Segment Start: Given entries

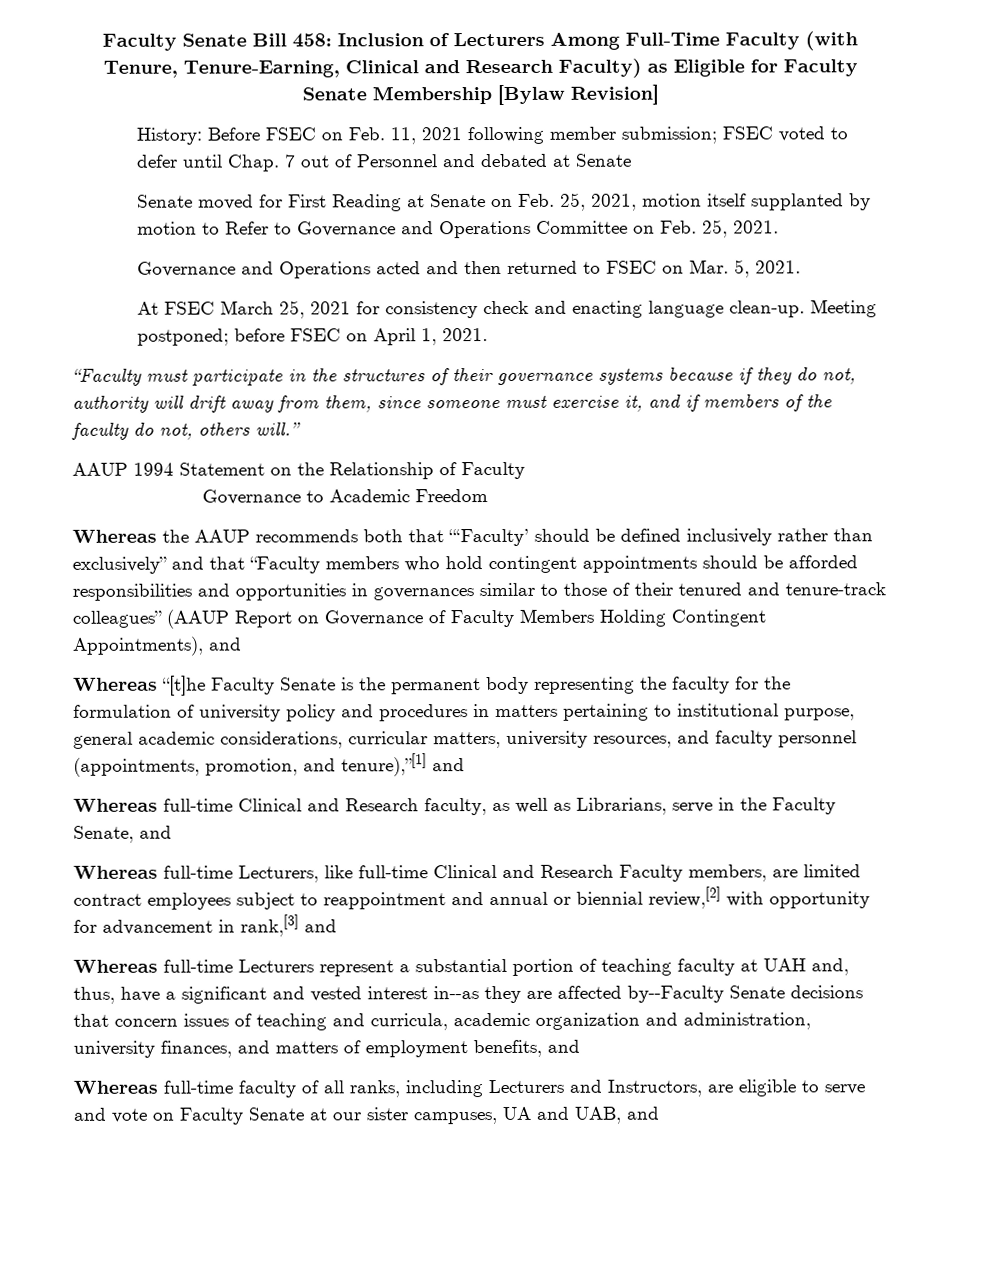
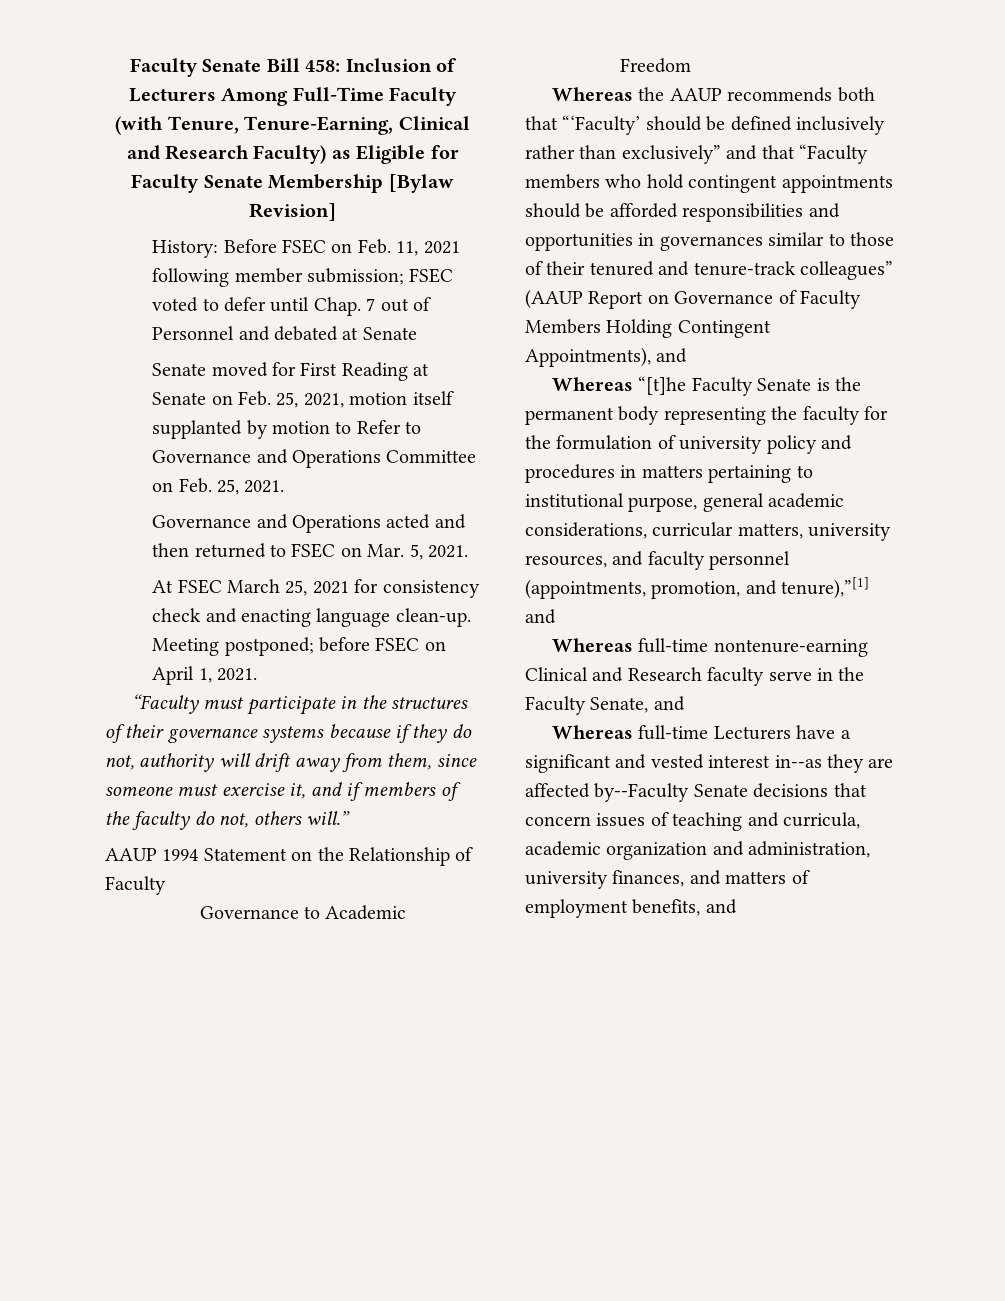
- Whereas full-time Clinical and Research faculty, as well as Librarians, serve in the Faculty Senate, and
+ Whereas full-time nontenure-earning Clinical and Research faculty serve in the Faculty Senate, and
- Whereas full-time Lecturers, like full-time Clinical and Research Faculty members, are limited contract employees subject to reappointment and annual or biennial review,[2] with opportunity for advancement in rank,[3] and
- Whereas full-time Lecturers represent a substantial portion of teaching faculty at UAH and, thus, have a significant and vested interest in--as they are affected by--Faculty Senate decisions that concern issues of teaching and curricula, academic organization and administration, university finances, and matters of employment benefits, and
+ Whereas full-time Lecturers have a significant and vested interest in--as they are affected by--Faculty Senate decisions that concern issues of teaching and curricula, academic organization and administration, university finances, and matters of employment benefits, and
- Whereas full-time faculty of all ranks, including Lecturers and Instructors, are eligible to serve and vote on Faculty Senate at our sister campuses, UA and UAB, and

Segment End: Given entries

_What you should do_
From the first record to the last, print everything again exactly, without pictures.

_Completed exercise_
- Whereas full-time Clinical and Research faculty, as well as Librarians, serve in the Faculty Senate, and
+ Whereas full-time nontenure-earning Clinical and Research faculty serve in the Faculty Senate, and
- Whereas full-time Lecturers, like full-time Clinical and Research Faculty members, are limited contract employees subject to reappointment and annual or biennial review,[2] with opportunity for advancement in rank,[3] and
- Whereas full-time Lecturers represent a substantial portion of teaching faculty at UAH and, thus, have a significant and vested interest in--as they are affected by--Faculty Senate decisions that concern issues of teaching and curricula, academic organization and administration, university finances, and matters of employment benefits, and
+ Whereas full-time Lecturers have a significant and vested interest in--as they are affected by--Faculty Senate decisions that concern issues of teaching and curricula, academic organization and administration, university finances, and matters of employment benefits, and
- Whereas full-time faculty of all ranks, including Lecturers and Instructors, are eligible to serve and vote on Faculty Senate at our sister campuses, UA and UAB, and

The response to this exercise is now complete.